> WHAT TO DO: When you reach the line with "Vibe Relaxed legingi Gaia: 3" in the data below, begin printing lines exactly, and stop once the line with "total: 1447.16 -> 1604.00" has been printed.

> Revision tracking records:
****************
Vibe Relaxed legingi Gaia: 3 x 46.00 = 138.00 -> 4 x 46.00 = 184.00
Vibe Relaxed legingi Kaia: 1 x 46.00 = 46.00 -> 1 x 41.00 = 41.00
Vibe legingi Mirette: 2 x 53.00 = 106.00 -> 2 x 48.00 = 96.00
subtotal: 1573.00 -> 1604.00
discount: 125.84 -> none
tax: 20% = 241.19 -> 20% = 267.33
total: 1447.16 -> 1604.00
****************
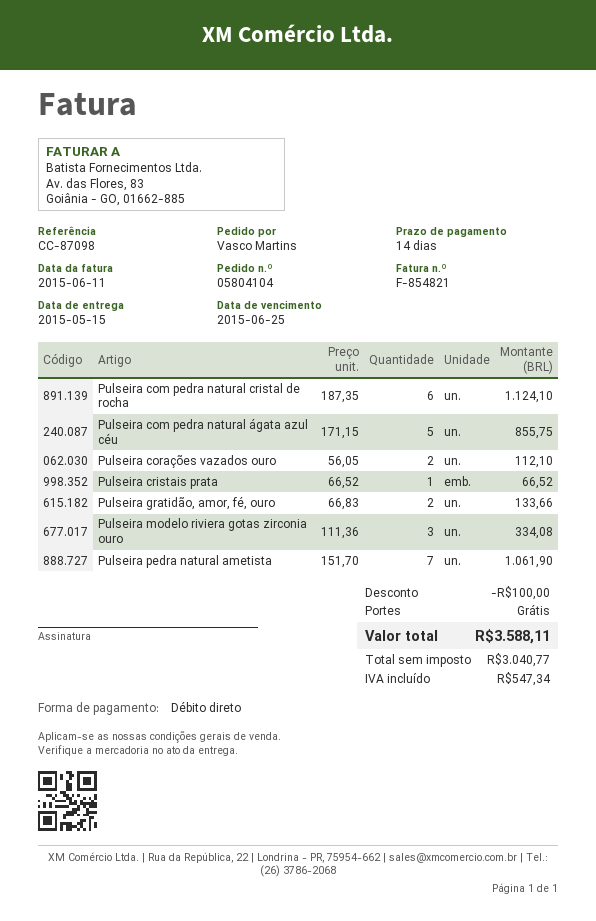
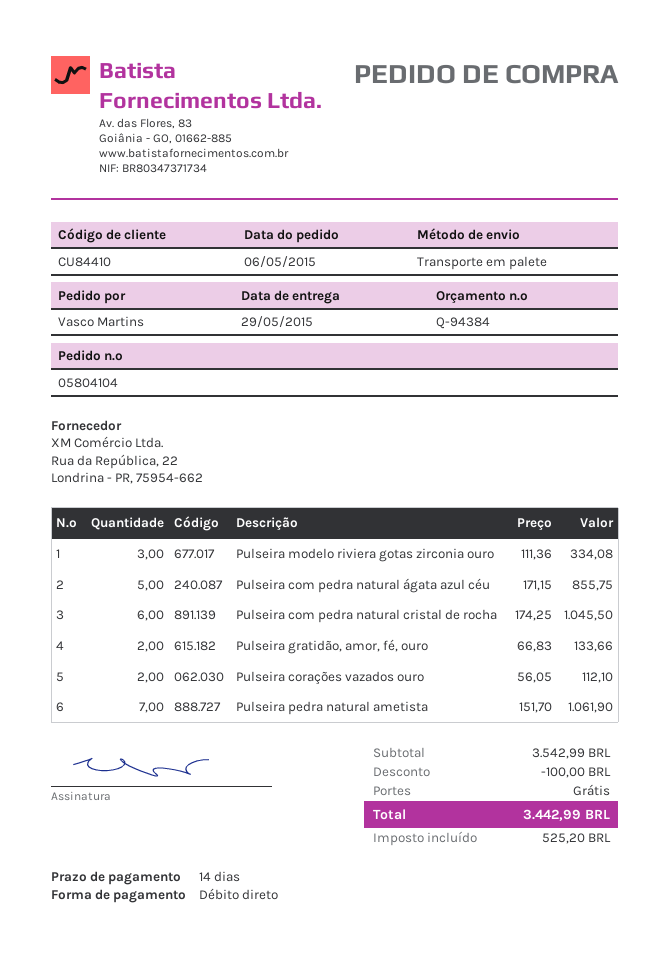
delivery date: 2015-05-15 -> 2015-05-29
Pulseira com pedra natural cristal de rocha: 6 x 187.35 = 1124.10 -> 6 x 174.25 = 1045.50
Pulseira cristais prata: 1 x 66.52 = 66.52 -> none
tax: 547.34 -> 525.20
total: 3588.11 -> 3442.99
****************
> RESPONSE BELOW:
Vibe Relaxed legingi Gaia: 3 x 46.00 = 138.00 -> 4 x 46.00 = 184.00
Vibe Relaxed legingi Kaia: 1 x 46.00 = 46.00 -> 1 x 41.00 = 41.00
Vibe legingi Mirette: 2 x 53.00 = 106.00 -> 2 x 48.00 = 96.00
subtotal: 1573.00 -> 1604.00
discount: 125.84 -> none
tax: 20% = 241.19 -> 20% = 267.33
total: 1447.16 -> 1604.00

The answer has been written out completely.